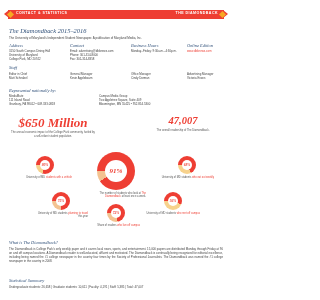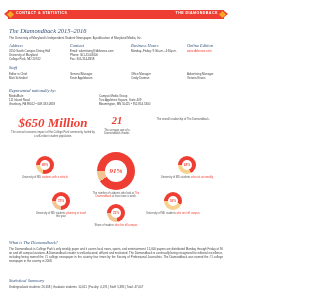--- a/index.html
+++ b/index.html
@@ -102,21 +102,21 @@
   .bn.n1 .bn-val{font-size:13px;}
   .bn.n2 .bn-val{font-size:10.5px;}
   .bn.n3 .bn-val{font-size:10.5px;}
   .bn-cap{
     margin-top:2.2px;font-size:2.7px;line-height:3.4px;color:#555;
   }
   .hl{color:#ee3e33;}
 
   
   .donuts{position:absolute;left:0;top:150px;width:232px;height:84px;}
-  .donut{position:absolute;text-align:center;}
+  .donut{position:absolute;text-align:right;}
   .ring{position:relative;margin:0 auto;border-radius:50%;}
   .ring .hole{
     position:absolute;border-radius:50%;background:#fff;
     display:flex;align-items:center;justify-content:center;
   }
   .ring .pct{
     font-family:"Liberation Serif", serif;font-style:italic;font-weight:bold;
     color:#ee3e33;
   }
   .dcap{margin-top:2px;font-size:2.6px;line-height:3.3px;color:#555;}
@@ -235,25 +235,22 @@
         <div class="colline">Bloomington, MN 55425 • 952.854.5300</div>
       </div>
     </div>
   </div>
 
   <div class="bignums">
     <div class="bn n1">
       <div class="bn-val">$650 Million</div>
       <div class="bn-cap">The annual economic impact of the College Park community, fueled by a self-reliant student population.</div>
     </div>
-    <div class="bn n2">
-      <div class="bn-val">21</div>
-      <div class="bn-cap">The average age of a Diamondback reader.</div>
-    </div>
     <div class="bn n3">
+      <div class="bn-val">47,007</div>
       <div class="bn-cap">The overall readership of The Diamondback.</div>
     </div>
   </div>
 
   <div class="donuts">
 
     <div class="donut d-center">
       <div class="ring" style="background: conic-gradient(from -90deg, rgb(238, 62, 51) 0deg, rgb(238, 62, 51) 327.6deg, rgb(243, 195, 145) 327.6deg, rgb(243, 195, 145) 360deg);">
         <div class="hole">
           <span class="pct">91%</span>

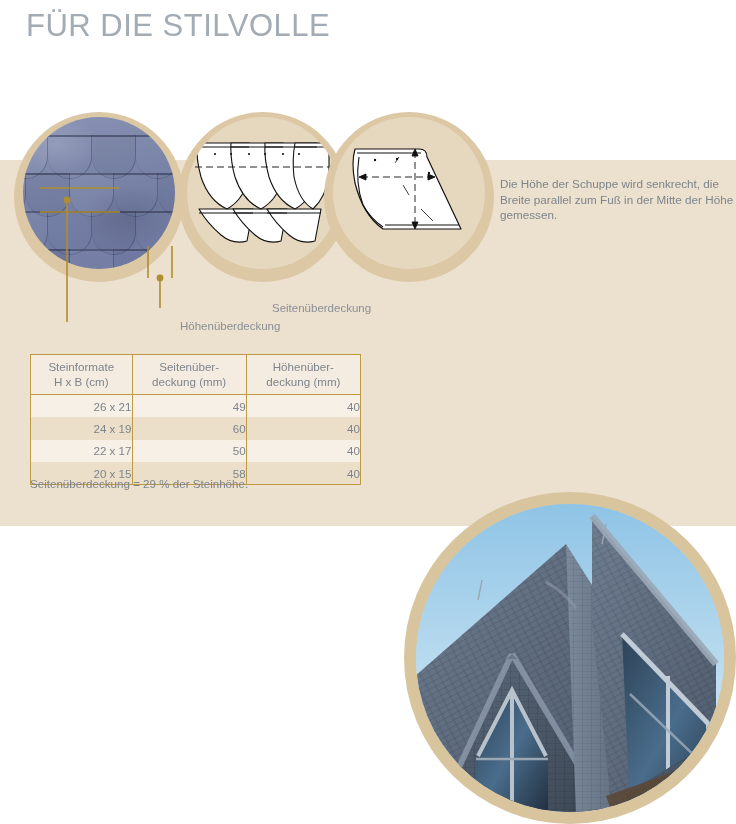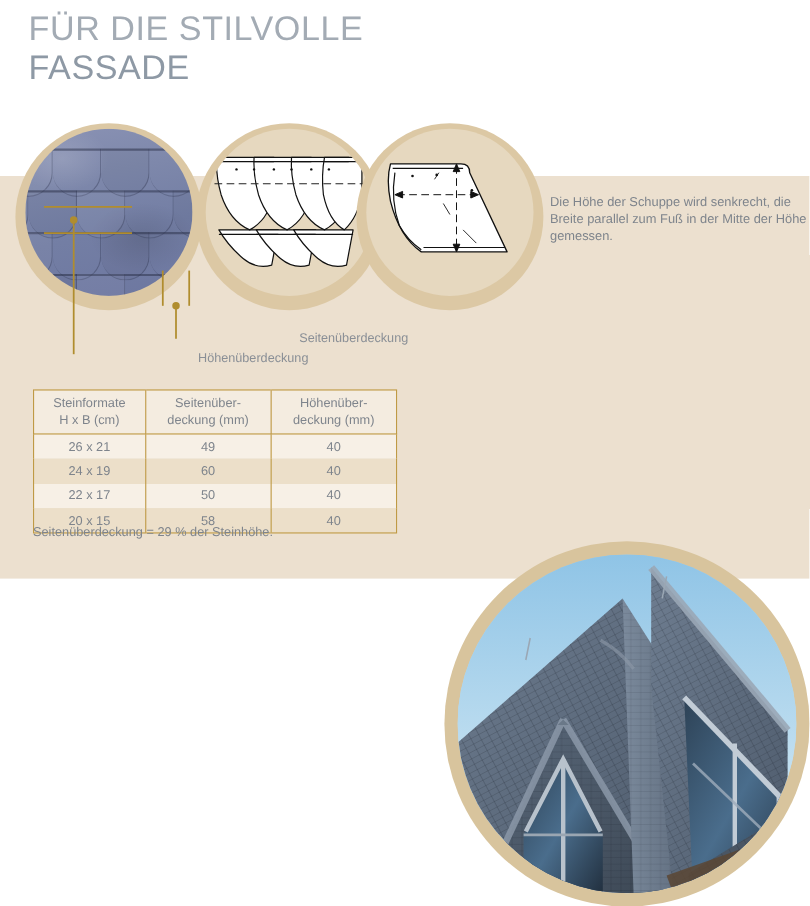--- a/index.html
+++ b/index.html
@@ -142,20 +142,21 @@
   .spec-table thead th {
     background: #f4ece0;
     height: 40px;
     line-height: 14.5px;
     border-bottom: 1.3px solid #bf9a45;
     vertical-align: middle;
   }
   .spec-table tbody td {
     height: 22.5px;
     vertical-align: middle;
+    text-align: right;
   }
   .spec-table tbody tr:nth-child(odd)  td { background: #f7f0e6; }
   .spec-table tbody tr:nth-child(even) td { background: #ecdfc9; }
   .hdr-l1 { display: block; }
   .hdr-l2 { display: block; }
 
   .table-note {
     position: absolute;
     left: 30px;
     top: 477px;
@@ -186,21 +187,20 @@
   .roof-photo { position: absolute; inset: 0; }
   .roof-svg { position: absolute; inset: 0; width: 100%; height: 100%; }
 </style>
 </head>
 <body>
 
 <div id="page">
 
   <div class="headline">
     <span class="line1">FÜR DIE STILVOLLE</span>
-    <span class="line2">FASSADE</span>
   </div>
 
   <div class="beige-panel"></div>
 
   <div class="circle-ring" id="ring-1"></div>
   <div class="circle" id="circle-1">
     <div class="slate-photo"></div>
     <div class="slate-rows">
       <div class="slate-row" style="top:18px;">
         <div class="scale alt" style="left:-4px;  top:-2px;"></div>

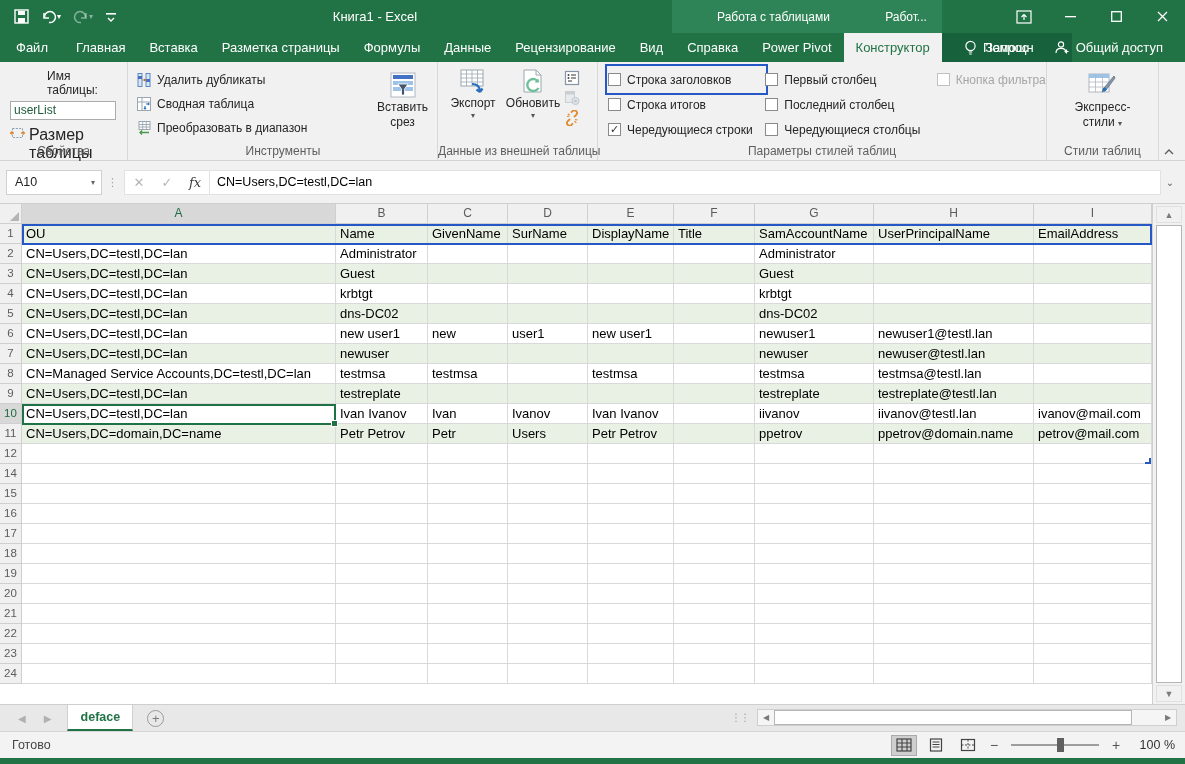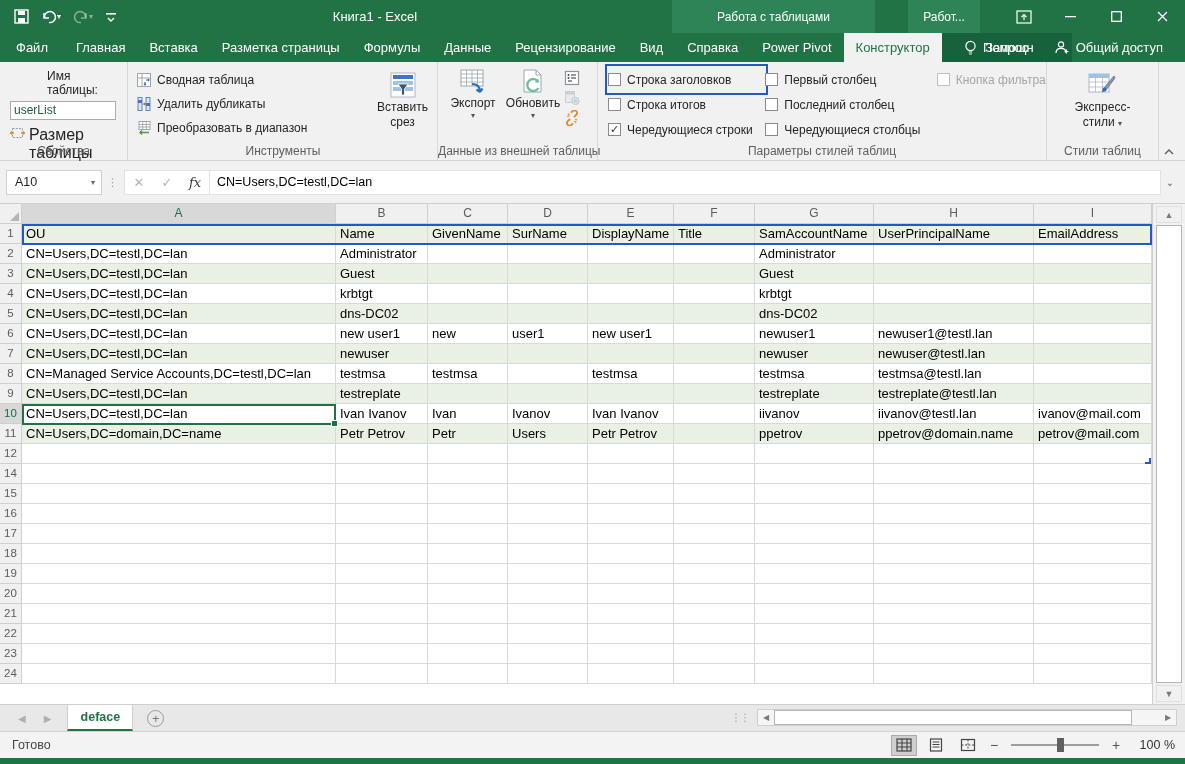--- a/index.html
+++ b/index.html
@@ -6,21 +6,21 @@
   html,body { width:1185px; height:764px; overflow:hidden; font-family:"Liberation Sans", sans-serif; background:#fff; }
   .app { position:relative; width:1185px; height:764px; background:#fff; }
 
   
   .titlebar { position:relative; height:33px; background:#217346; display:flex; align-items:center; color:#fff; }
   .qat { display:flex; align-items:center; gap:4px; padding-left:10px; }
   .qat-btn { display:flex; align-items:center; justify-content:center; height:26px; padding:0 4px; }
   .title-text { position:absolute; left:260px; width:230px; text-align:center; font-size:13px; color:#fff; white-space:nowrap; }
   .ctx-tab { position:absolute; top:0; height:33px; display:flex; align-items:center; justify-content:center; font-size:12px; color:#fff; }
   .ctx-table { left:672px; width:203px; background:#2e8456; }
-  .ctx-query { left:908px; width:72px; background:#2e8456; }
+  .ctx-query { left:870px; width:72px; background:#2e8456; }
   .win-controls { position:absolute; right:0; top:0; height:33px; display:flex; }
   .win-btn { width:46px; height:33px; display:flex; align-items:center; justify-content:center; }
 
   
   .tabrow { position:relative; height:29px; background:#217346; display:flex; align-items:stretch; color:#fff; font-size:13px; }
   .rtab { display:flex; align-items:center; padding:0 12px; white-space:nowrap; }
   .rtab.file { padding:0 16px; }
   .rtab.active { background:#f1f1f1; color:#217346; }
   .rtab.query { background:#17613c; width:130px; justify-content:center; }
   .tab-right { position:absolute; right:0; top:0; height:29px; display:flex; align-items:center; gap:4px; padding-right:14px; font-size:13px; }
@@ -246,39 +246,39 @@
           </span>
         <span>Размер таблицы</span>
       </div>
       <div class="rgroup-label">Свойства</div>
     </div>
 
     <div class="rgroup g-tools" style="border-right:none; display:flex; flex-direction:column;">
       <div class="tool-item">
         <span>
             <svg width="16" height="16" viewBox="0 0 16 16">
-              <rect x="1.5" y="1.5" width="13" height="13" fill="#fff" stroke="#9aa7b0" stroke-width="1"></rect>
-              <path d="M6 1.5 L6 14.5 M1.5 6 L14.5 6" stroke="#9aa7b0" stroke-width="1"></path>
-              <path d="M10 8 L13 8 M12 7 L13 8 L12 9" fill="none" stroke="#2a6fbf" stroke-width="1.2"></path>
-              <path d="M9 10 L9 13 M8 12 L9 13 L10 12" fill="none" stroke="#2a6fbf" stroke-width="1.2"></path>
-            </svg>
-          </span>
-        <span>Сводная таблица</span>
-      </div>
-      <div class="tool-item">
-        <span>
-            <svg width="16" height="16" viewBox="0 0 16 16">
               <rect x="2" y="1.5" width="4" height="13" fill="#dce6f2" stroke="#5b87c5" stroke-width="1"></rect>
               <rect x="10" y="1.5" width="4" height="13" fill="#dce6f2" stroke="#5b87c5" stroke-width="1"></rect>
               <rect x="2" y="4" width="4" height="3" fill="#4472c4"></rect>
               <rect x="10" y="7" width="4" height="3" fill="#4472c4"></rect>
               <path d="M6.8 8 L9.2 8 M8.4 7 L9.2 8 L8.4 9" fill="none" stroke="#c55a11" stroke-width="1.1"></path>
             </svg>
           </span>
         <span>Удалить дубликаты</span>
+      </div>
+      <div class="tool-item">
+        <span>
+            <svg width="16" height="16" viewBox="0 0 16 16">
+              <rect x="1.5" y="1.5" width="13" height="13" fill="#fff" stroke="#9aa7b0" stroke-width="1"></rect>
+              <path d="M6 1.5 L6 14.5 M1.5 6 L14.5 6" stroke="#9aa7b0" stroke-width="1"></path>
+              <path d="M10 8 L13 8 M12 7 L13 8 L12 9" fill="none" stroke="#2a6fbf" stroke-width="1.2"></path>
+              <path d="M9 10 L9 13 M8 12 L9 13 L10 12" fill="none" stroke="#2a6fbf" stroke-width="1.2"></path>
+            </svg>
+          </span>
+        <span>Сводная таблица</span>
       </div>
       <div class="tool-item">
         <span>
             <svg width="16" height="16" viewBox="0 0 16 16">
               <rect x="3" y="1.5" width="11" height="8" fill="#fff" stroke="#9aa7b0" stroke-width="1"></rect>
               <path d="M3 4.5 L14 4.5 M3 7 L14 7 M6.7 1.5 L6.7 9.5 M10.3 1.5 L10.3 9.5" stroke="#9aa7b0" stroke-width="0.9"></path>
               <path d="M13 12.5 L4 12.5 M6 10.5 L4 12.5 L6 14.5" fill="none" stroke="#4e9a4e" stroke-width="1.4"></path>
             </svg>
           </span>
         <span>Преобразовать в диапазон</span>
···
ABOUT THIS TASK: Looking over the records, find each line with the word "rtab" and copy it.

RESULT BELOW:
   .rtab { display:flex; align-items:center; padding:0 12px; white-space:nowrap; }
   .rtab.file { padding:0 16px; }
   .rtab.active { background:#f1f1f1; color:#217346; }
   .rtab.query { background:#17613c; width:130px; justify-content:center; }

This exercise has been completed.